The retention bonus and extension of your exercise period are based on the premise that you stay with HearMe and perform at or above the expectation level in your position.
This letter does not change the at-will nature of your employment relationship with HearMe. The specifics of the terms and conditions under which the benefits described above are being offered to you are described in more detail in the attached Exhibit A: HearMe, Change of Control/Retention Agreement. Please read and sign this Agreement.
Thank you for your continued support and hard work.
Sincerely,
/s/ Rob Csongor
Rob Csongor
Chief Executive Officer
Acknowledge receipt by signing below and returning original to John Alexander.
Signature: | /s/ Frank Chu | Date: | 7/23/01 | |||
Name: | Frank Chu |
EXHIBIT A
HEARME
CHANGE OF CONTROL / RETENTION AGREEMENT
This Change of Control / Retention Agreement (the "Agreement") is made and entered into by and between Frank Chu (the "Employee") and HearMe (the "Company"), effective as of the latest date set forth by the signatures of the parties hereto below (the "Effective Date").
RECITALS
A. It is expected that the Company from time to time will consider the possibility of an acquisition by another company or other change of control. Additionally, a number of activities will be required of the Employee that are outside the normal scope of his or her responsibility in the event that the Company elects to dissolve. The Board of Directors of the Company (the "Board") recognizes that such considerations can be a distraction to the Employee and can cause the Employee to consider alternative employment opportunities. The Board has determined that it is in the best interests of the Company and its stockholders and creditors to assure that the Company will have the continued dedication and objectivity of the Employee, notwithstanding the possibility, threat or occurrence of a Change of Control (as defined below) of the Company and notwithstanding any increased duties required of him or her in the future.
B. The Board believes that it is in the best interests of the Company, its stockholders and its creditors to provide the Employee with an incentive to continue his/her employment and to motivate the Employee to maximize the value of the Company, for the benefit of its stockholders and/or creditors, despite the possibility of a Change of Control and/or dissolution.
C. The Board believes that it is necessary and appropriate to provide the Employee with certain benefits in order to provide the Employee with incentives and encouragement to remain with the Company notwithstanding the possibility of a Change of Control and/or dissolution.
D. Certain capitalized terms used in the Agreement are defined in Section 6 below.
The parties hereto agree as follows:
1. Term of Agreement. This Agreement shall terminate on the date that all obligations of the parties hereto with respect to this Agreement have been satisfied.
2. At-Will Employment. The Company and the Employee acknowledge that the Employee's employment is and shall continue to be at-will, as defined under applicable law. If the Employee's employment terminates for any reason, whether with or without Cause and with or without notice, the Employee shall not be entitled to any payments, benefits, damages, awards or compensation other than as provided by this Agreement, or as may otherwise be available in accordance with the Company's established employee plans or pursuant to other written agreements with the Company.
3. Retention Bonus.
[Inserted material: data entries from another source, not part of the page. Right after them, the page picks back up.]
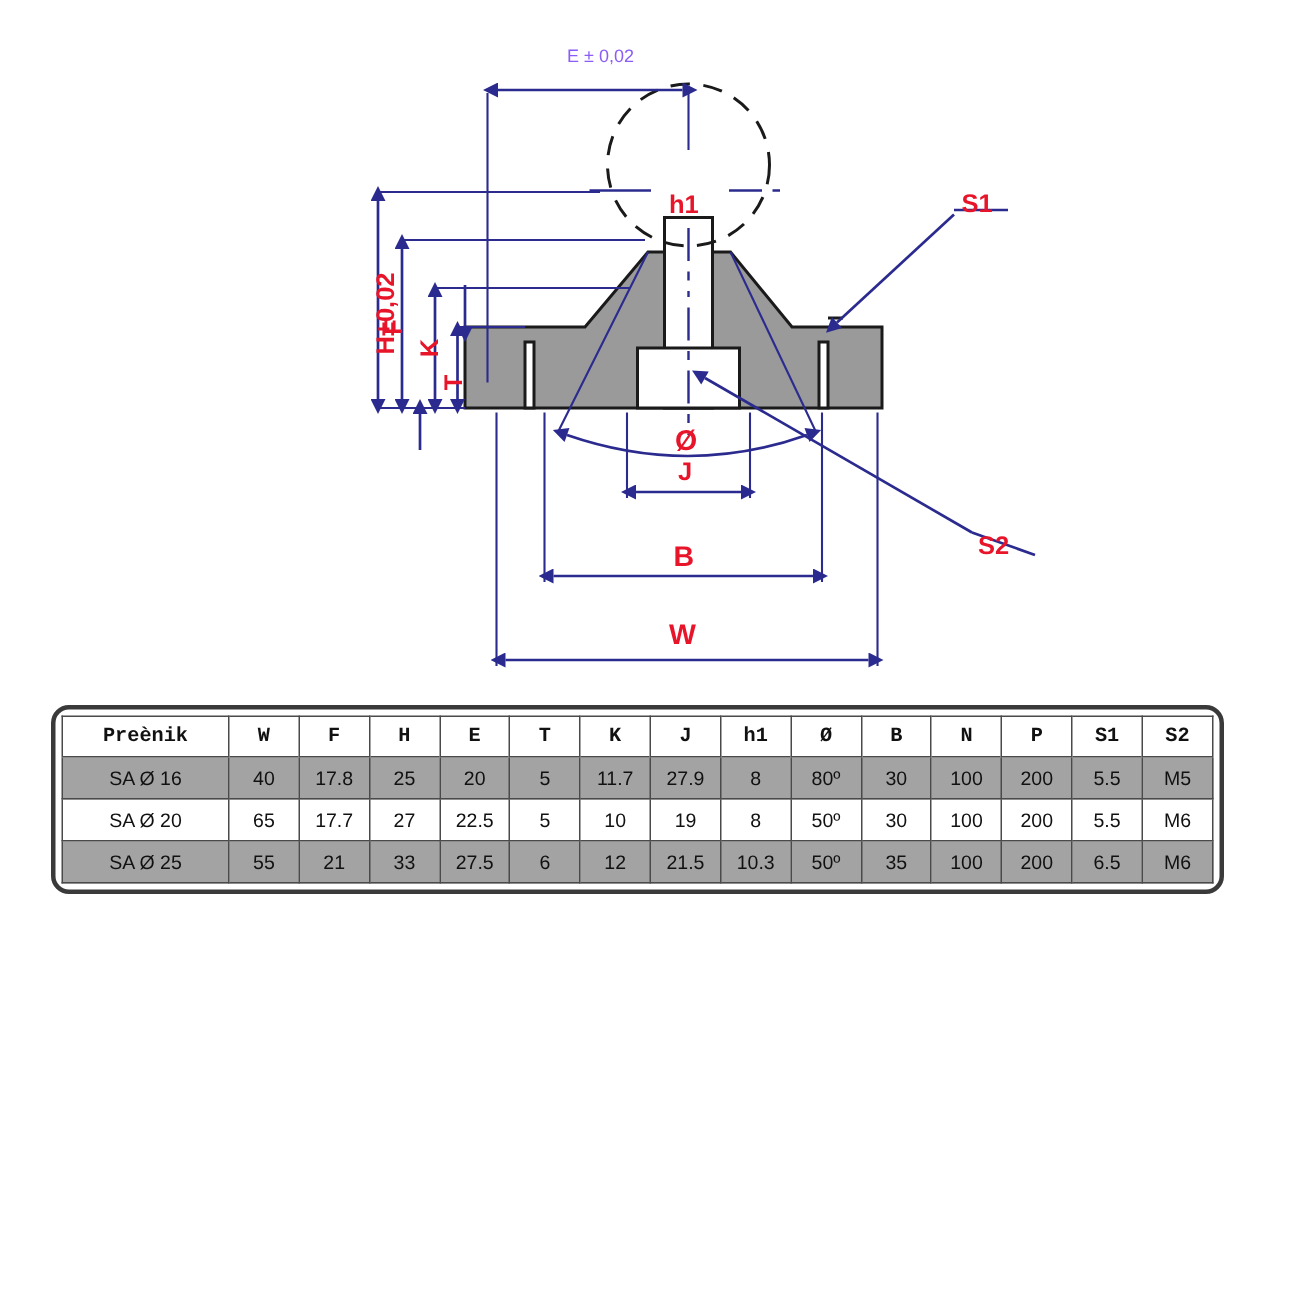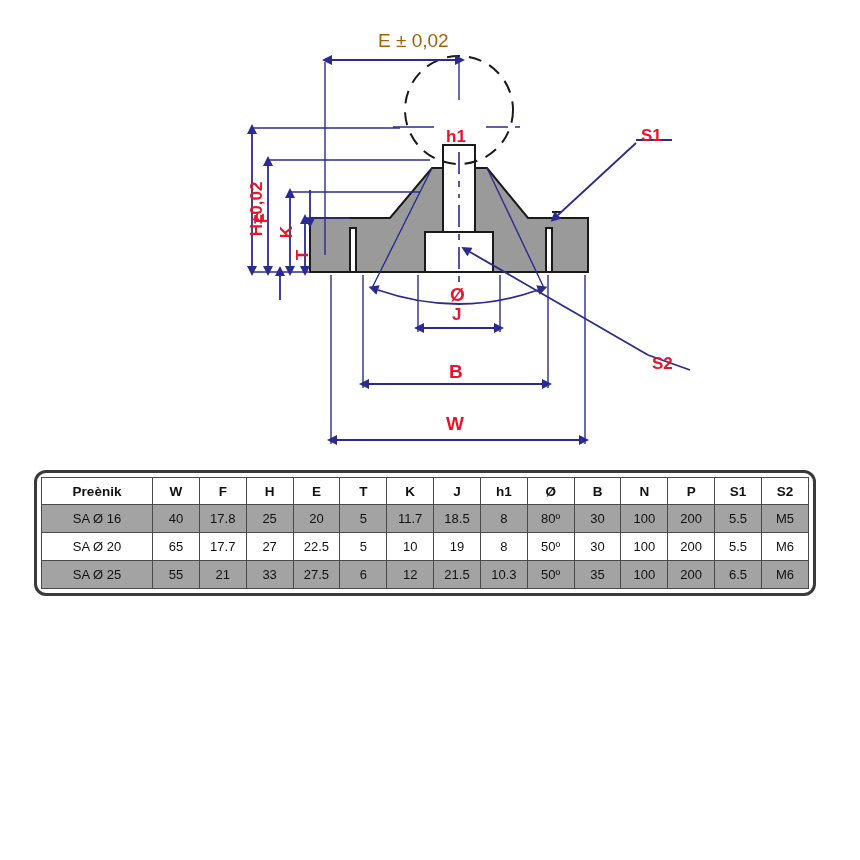"E ± 0,02" div.lbl-blue { color: #a16207 -> #8b5cf6; font-size: 19px -> 12px }
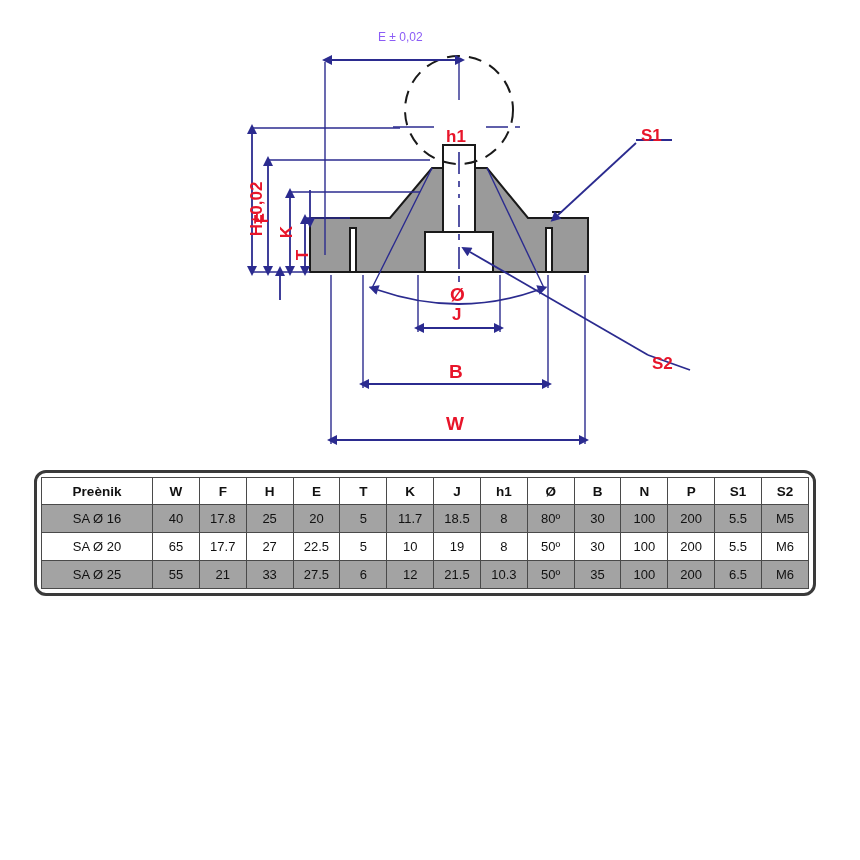"Preènik" table.spec th.hcell-top { font-family: none -> Liberation Mono, monospace }
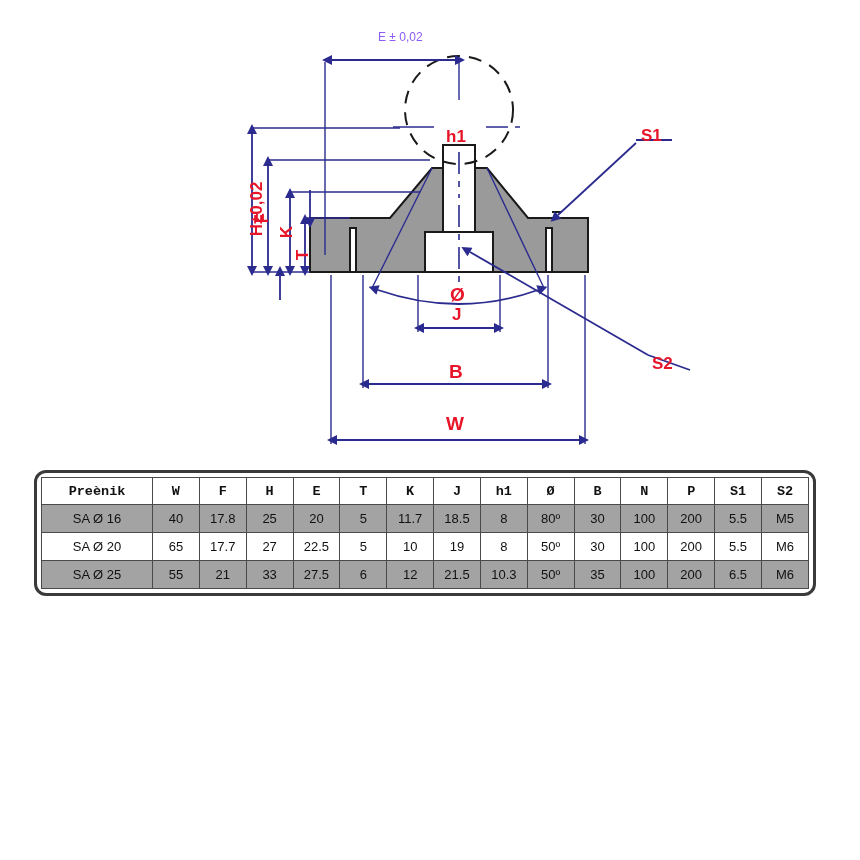"18.5" td { text: 18.5 -> 27.9 }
In order to incent the Employee to remain employed with the Company for the next several months and provide added stockholder and creditor value during this difficult and uncertain business climate, Employee will be eligible to receive a cash bonus of $200,000, less applicable tax withholdings. To earn this retention bonus you, the Employee must remain an employee in good standing through November 30, 2001. This means that the Company shall not have terminated the Employee's employment for Cause (including a deemed termination under the definition below) prior to November 30, 2001. This retention bonus will be paid on November 30th, or earlier as follows: (a) in the event the Company undergoes a Change of Control that closes prior to November 30, 2001, on the closing date of the transaction, or (b) in the event the Company terminates the Employee's employment without Cause prior to November 30, 2001, on the last day of his or her employment. If the Employee's employment terminates prior to November 30, 2001 for any reason other than as a result of the Company's terminating his or her employment for Cause, the Employee shall not be entitled to payment of any portion of the retention bonus.
4. Extension of Exercise Period. As further incentive for the Employee's continuing employment, the Company will allow him or her to receive an extension of the period in which he or she has to exercise all vested (as of the date the Employee's employment terminates) options held by him or her from the 90 days provided for in the applicable option agreements to one year following the termination of employment. The extension of the option exercise period shall be extended if the Employee remains employed until the earlier to occur of (a) November 30, 2001, (b) the closing date of the Company, or (c) the date the Company terminates the Employee's employment without Cause. Except as provided in the prior sentence, this extension shall not be available in the event the Employee's employment terminates prior to November 30, 2001 for any reason other than a termination without Cause by the Company.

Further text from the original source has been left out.